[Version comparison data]
((
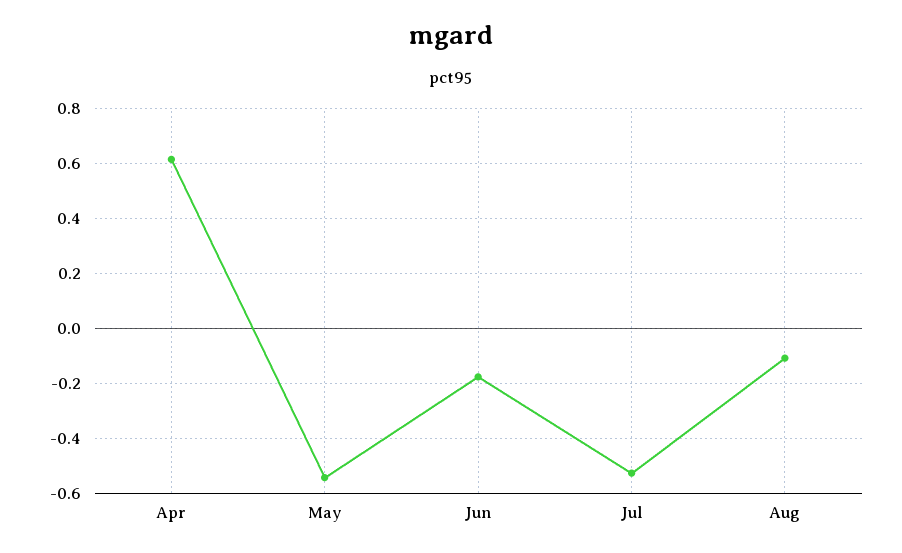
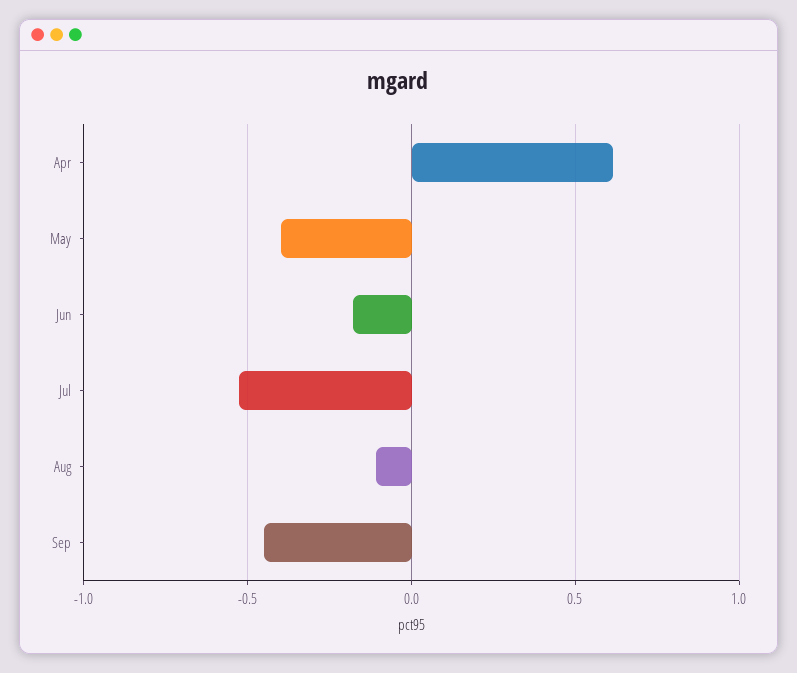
May: -0.55 -> -0.4
Sep: none -> -0.45

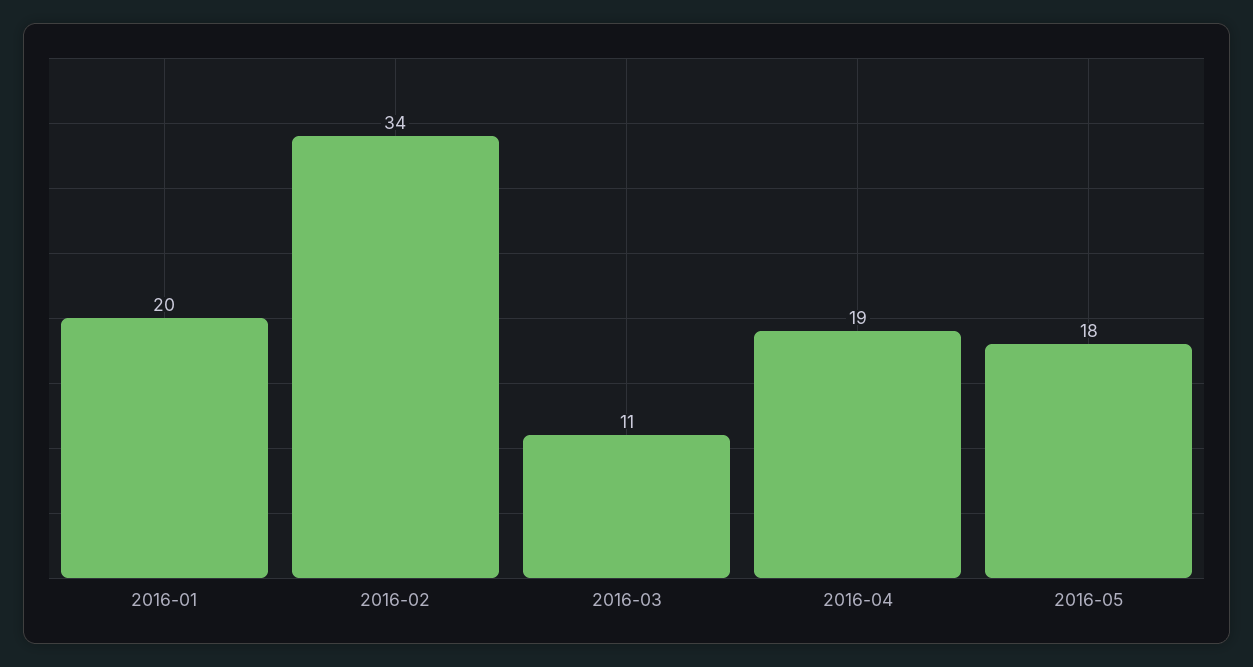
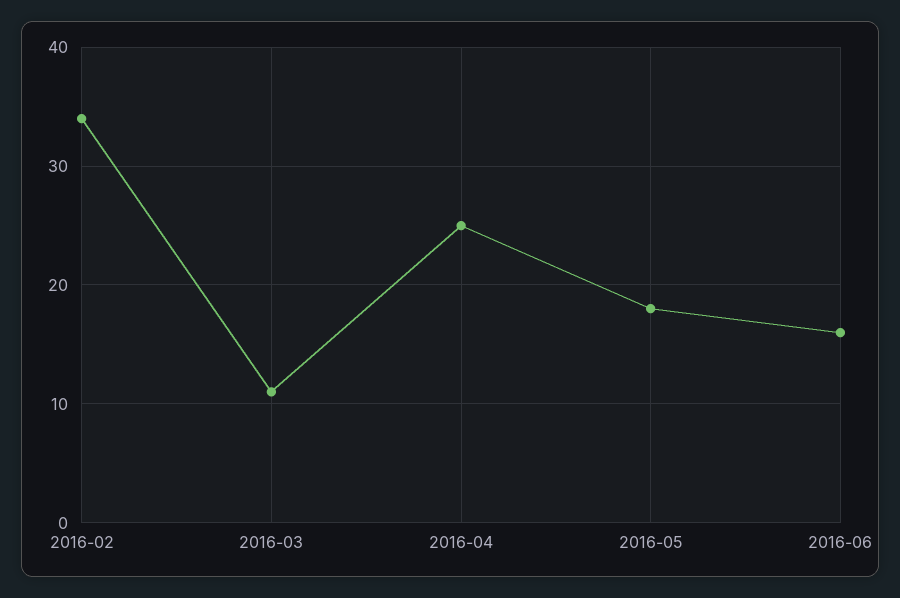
2016-01: 20 -> none
2016-04: 19 -> 25
2016-06: none -> 16

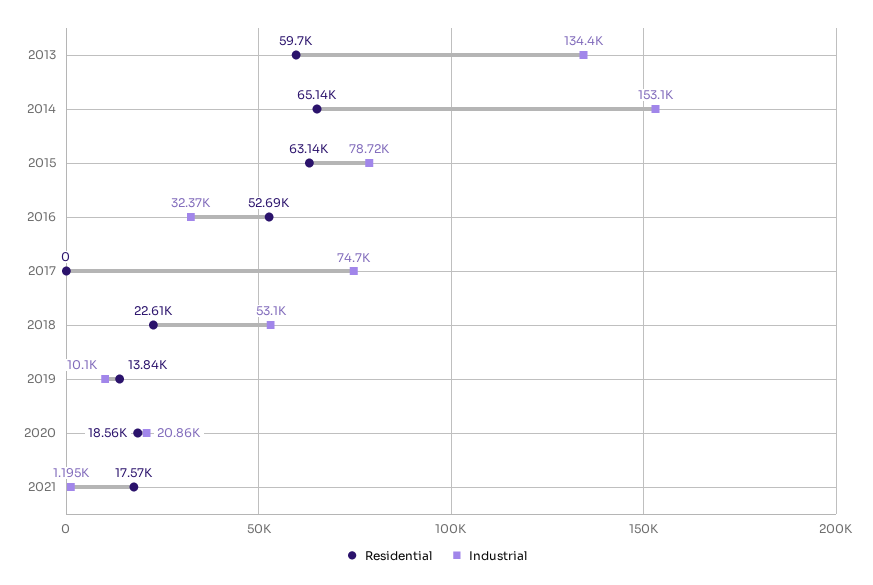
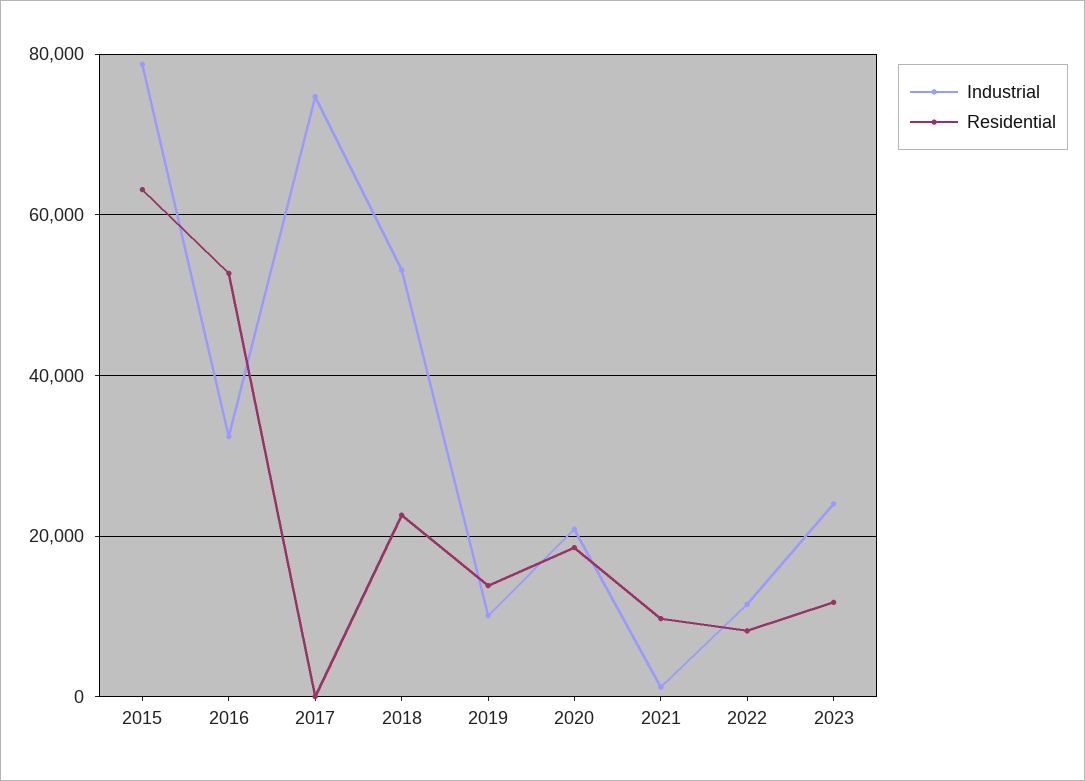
Residential, 2013: 59700 -> none
Industrial, 2013: 134400 -> none
Residential, 2014: 65140 -> none
Industrial, 2014: 153100 -> none
Residential, 2021: 17570 -> 10000
Industrial, 2022: none -> 12000
Residential, 2022: none -> 8000
Industrial, 2023: none -> 24000
Residential, 2023: none -> 12000

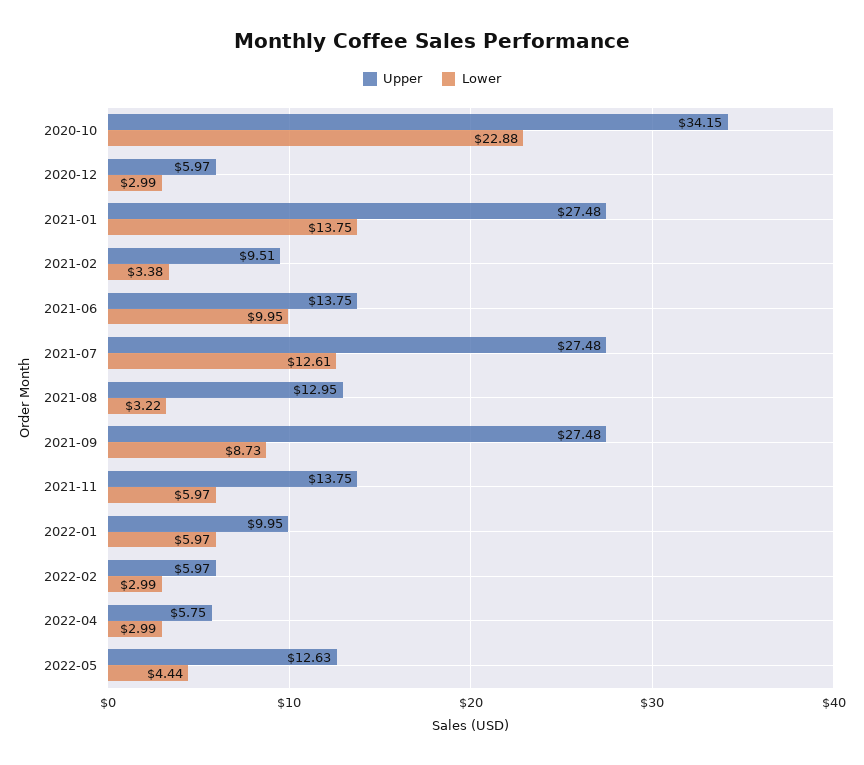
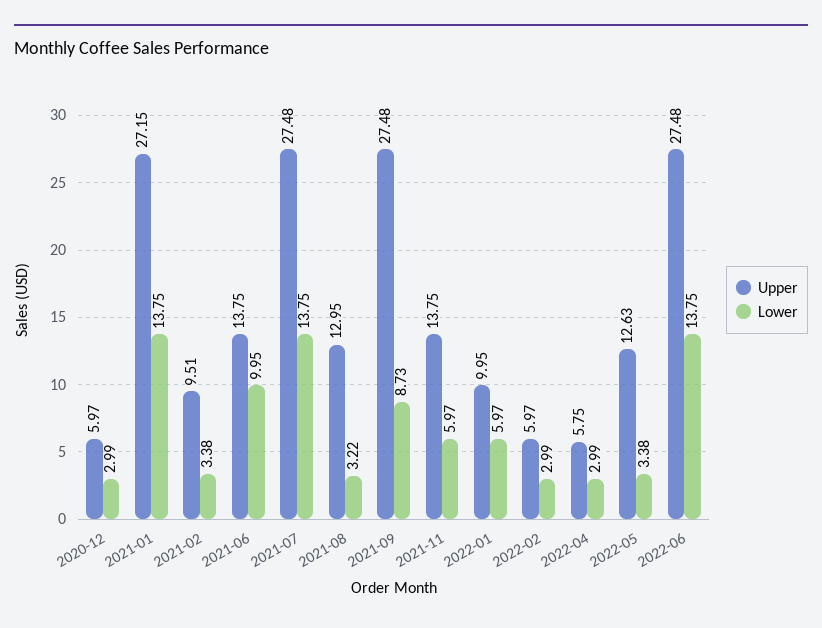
Upper, 2020-10: 34.15 -> none
Lower, 2020-10: 22.88 -> none
Upper, 2021-01: 27.48 -> 27.15
Lower, 2021-07: 12.61 -> 13.75
Lower, 2022-05: 4.44 -> 3.38
Upper, 2022-06: none -> 27.48
Lower, 2022-06: none -> 13.75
))
(WORK REQUIRED):
Return only the number of lines in the records above that include the string "Residential".

(WRITTEN SOLUTION):
5